Snoonet people seem to be heavily involved with IRC.com stuff, which isn't very surprising considering Andrew bought snoonet. In the past there have been some very credible accusations[1] from ex-snoonet operators claiming that snoonet operators spy on users messages.
<rdv[swag]> ENOUGH
<rdv[swag]> THIS IS MY NETWORK AND I WILL RUN IT THE WAY I WANT TO RUN IT
<rdv[swag]> YOU CAN ALL QUIT FOR ALL I CARE
PIA decided to hire this person AFTER other network staff called him out for spying on users.
Oh and PIAs support site and customer DB were compromised using a deserialization vulnerability in kayako. They never bothered to publicly acknowledge this, clearly a very "privacy oriented" business.

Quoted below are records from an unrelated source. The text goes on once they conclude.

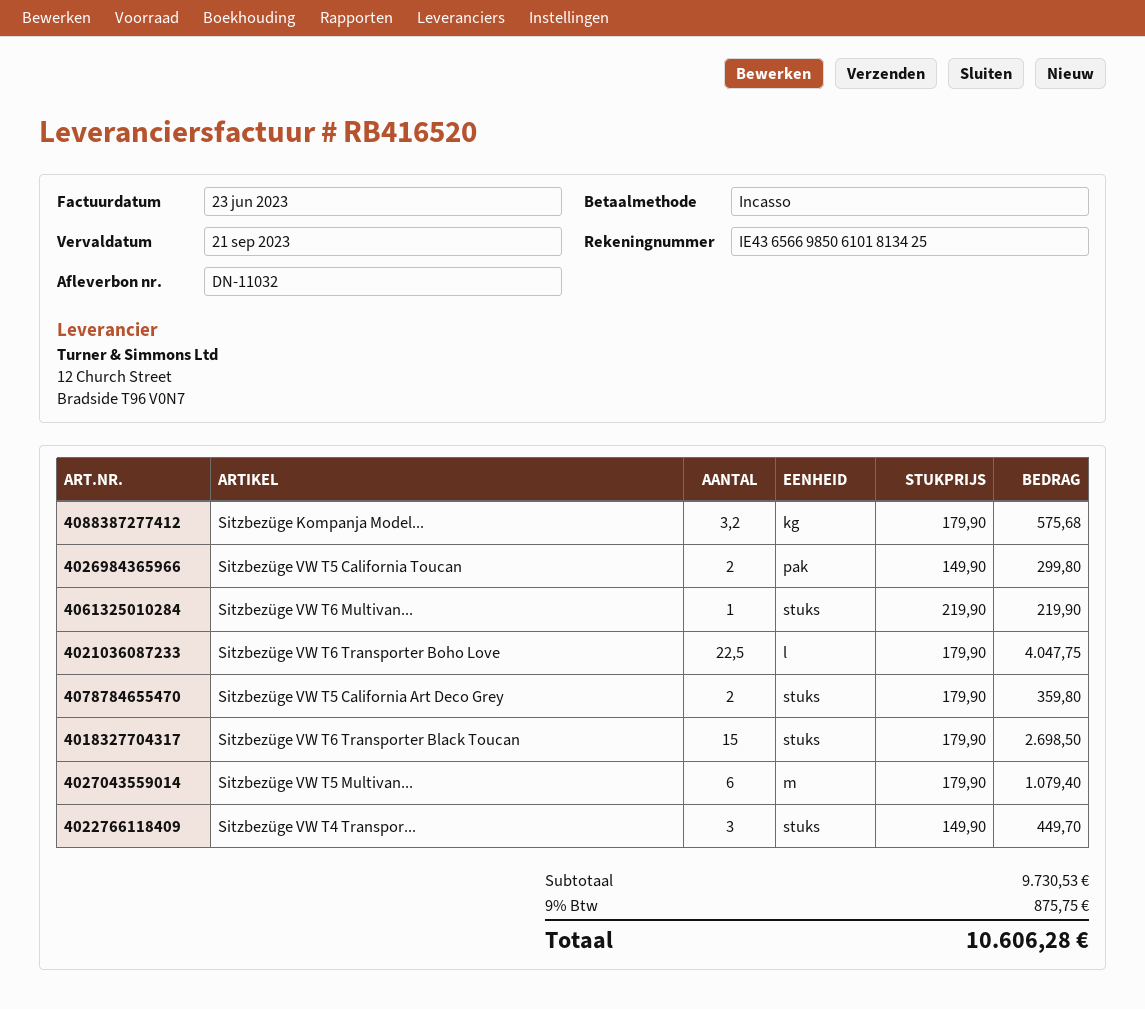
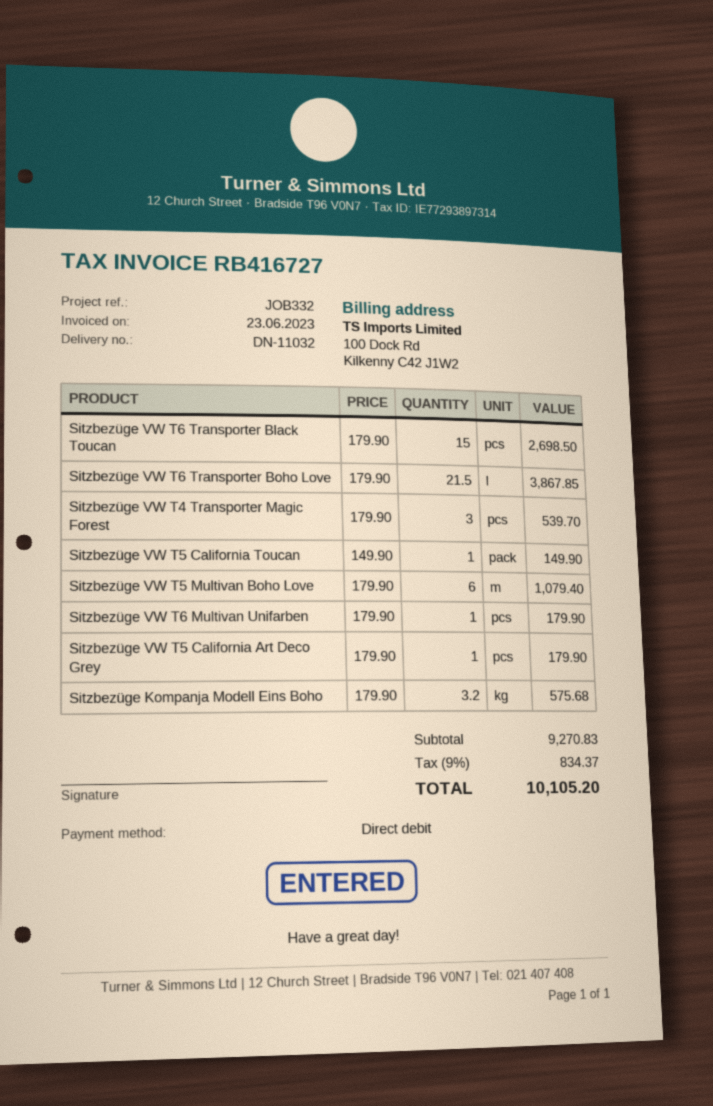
invoice number: RB416520 -> RB416727
Sitzbezüge VW T5 California Toucan: 2 x 149.90 = 299.80 -> 1 x 149.90 = 149.90
Sitzbezüge VW T6 Multivan...: 1 x 219.90 = 219.90 -> 1 x 179.90 = 179.90
Sitzbezüge VW T6 Transporter Boho Love: 22.5 x 179.90 = 4047.75 -> 21.5 x 179.90 = 3867.85
Sitzbezüge VW T5 California Art Deco Grey: 2 x 179.90 = 359.80 -> 1 x 179.90 = 179.90
Sitzbezüge VW T4 Transpor...: 3 x 149.90 = 449.70 -> 3 x 179.90 = 539.70
subtotal: 9730.53 -> 9270.83
tax: 9% = 875.75 -> 9% = 834.37
total: 10606.28 -> 10105.20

Kayako seems to have taken down their page detailing this particular vulnerability. Their helpdesk product used to store users sessions as serialized objects in user-controlled cookies, allowing attackers to execute arbitrary code by just sticking an appropriate php object into their cookies.
Any automated auditing tool would've immediately discovered this bug, so clearly PIA just didn't bother.
The cookie looked like this, it's impossible to miss the serialized php object:
Full disclosure: i'm being paid to work on InspIRCd for use on the IRC.com network. This is my personal opinion not an official statement on behalf of my employer.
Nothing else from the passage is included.